The Women's Health Study, a placebo-controlled 10-year study involving 40,000 women aged 45 or older, will show whether low-dose aspirin reduces heart attacks and cancer in women. Professor Buring says the women will stop taking their drugs at the end of March, and she anticipates the preliminary analyses will be ready at the end of 2004 or beginning of 2005.

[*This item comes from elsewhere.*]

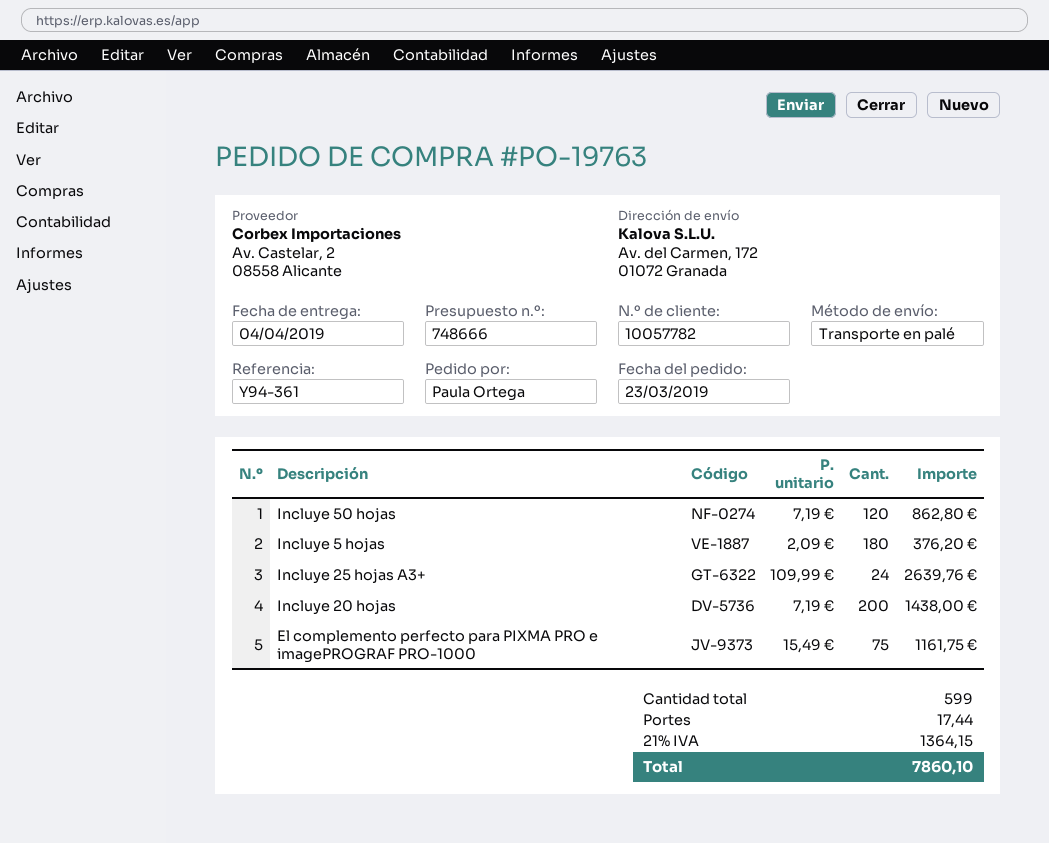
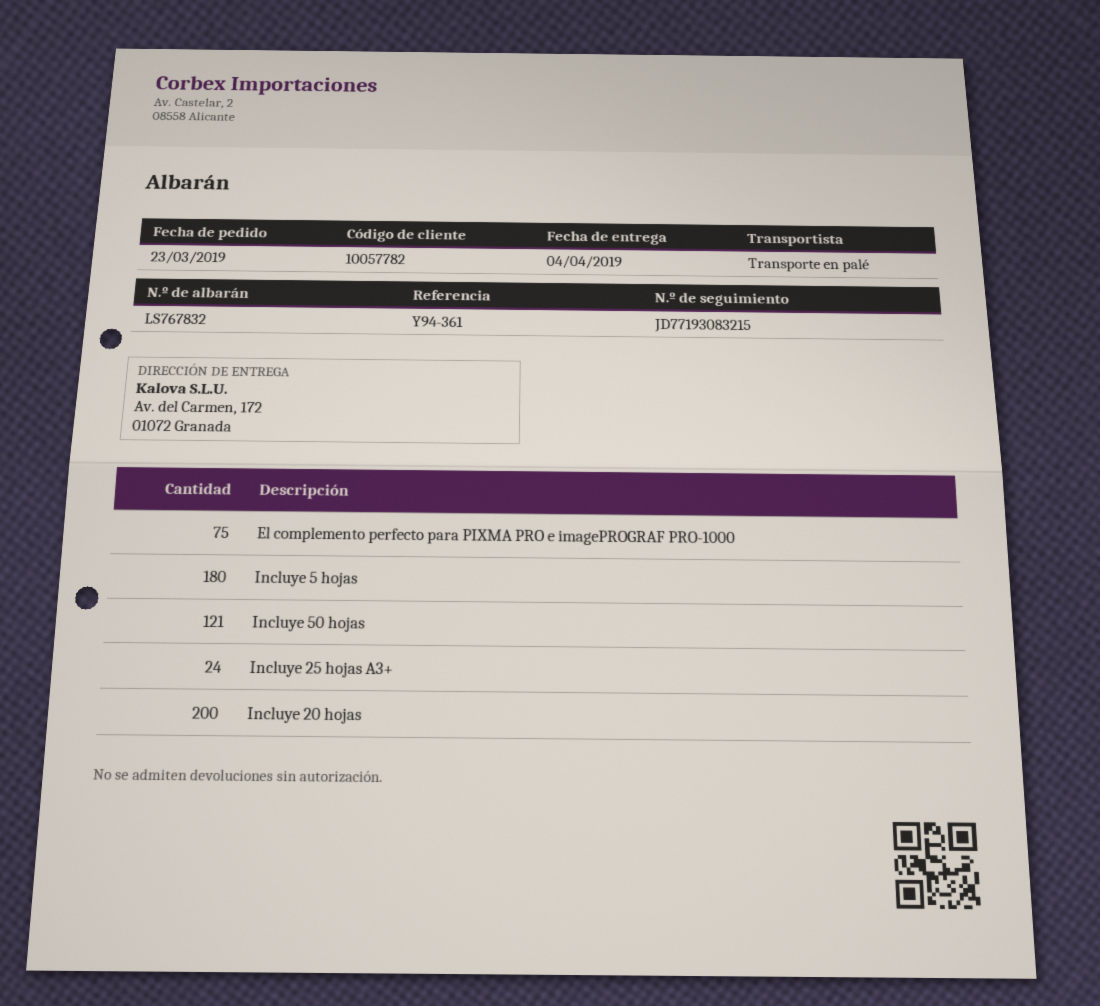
Incluye 50 hojas: 120 -> 121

The Women's Health Study will also use CAT scans to measure the effects of aspirin on the atherosclerotic plaques that cause furring of arteries and increase heart attack risk; this should provide more information about who can benefit most from taking aspirin. Another part of the study will determine the effects of vitamin E on the risk of heart attack and cancer.
Notes for editors
- The Women's Health Study is based at the Brigham and Women's Hospital in Boston. Although the study began in 1993, information about its design and the participants was only published in 2000 (Rexrode KM, Lee IM, Cook NR, Hennekens CH, Buring JE. Baseline characteristics of participants in the Women's Health Study. J Womens Health Gend Based Med 2000;9:19-27). Several secondary analyses have been reported, notably on the effect of diet on the risk of heart disease and diabetes.
- Both the Physicians' Health Study and the Women's Health Study are primary prevention studies - that is, they determine the effects of aspirin in preventing heart attacks in people who have not previously had one.
- More information about the Physicians' Health Study can be found at http://phs.bwh.harvard.edu. The main results were published in 1989 (Steering Committee of the Physicians' Health Study Research Group. Final report on the aspirin component of the ongoing Physician's Health Study. New Engl J Med 1989;321:129-35).
- Professor Buring has reviewed the risks of heart disease in women in: Rich-Edwards JW et al. The Primary Prevention of Coronary Heart Disease in Women. N Engl J Med 1995;332:1758-1766.